- EXERCISE:
Beneath this line are the data; copy exactly the part of them that opens with the line containing "- 5.5.6.1f |" and closes with the line containing "- 5.5.6.1g |", and only that part.

- EXERCISE DATA:
══════════
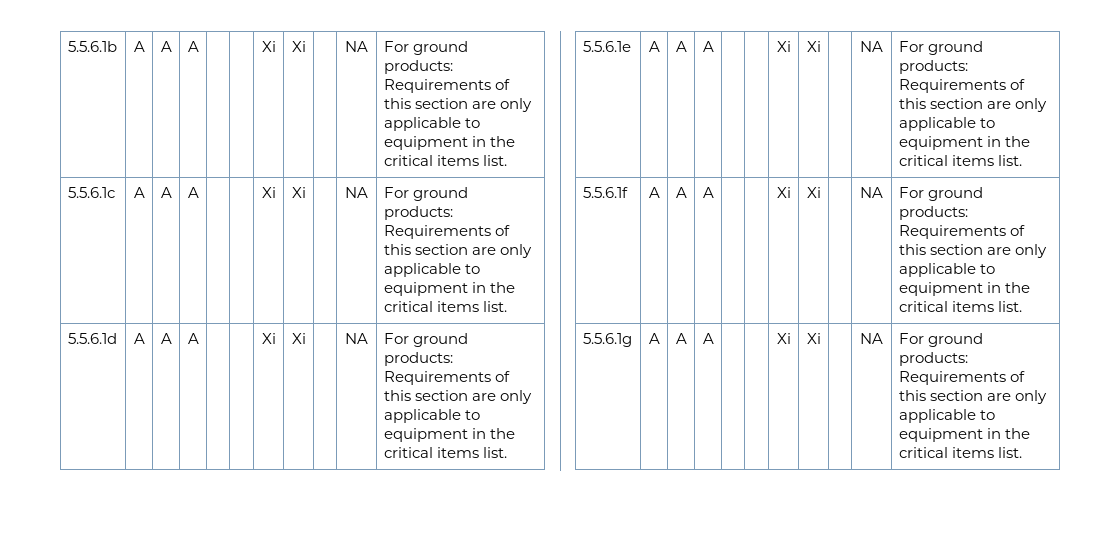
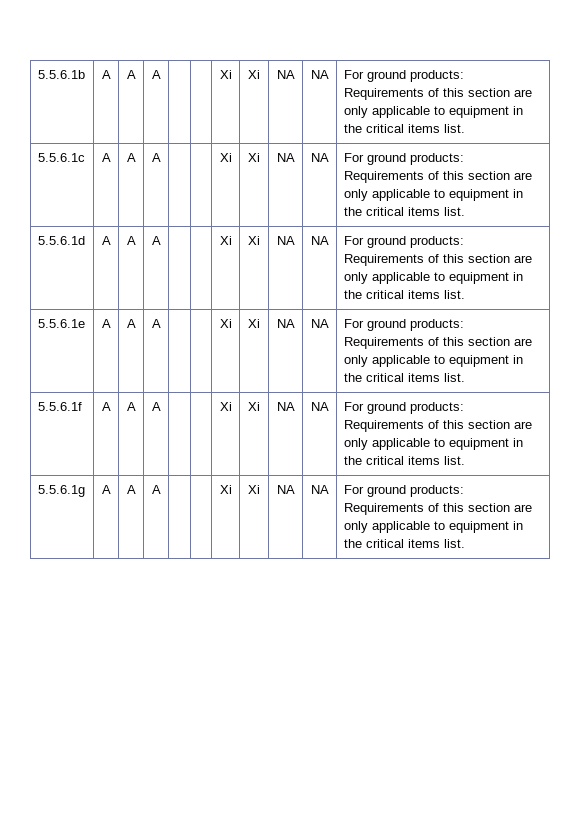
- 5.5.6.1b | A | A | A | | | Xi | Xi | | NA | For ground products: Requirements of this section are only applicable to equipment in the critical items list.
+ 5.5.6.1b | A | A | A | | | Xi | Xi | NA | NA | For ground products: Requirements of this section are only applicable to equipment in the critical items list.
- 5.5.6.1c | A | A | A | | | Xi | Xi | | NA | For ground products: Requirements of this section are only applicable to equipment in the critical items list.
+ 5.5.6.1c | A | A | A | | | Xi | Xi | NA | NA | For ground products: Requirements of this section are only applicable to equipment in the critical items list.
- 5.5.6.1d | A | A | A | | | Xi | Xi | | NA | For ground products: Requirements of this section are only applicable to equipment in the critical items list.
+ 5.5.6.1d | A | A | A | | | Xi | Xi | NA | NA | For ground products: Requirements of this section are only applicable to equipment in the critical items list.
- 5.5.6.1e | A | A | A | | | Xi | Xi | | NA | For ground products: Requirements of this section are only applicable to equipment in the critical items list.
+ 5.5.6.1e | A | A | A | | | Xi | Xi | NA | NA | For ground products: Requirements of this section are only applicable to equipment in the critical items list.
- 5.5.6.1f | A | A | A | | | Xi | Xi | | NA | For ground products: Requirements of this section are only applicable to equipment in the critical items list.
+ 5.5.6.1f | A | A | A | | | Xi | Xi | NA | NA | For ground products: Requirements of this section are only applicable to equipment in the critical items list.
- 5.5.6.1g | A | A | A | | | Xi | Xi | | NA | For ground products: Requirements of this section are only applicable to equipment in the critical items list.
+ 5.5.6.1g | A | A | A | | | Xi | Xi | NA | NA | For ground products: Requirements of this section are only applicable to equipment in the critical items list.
══════════
- RESULT BELOW:
- 5.5.6.1f | A | A | A | | | Xi | Xi | | NA | For ground products: Requirements of this section are only applicable to equipment in the critical items list.
+ 5.5.6.1f | A | A | A | | | Xi | Xi | NA | NA | For ground products: Requirements of this section are only applicable to equipment in the critical items list.
- 5.5.6.1g | A | A | A | | | Xi | Xi | | NA | For ground products: Requirements of this section are only applicable to equipment in the critical items list.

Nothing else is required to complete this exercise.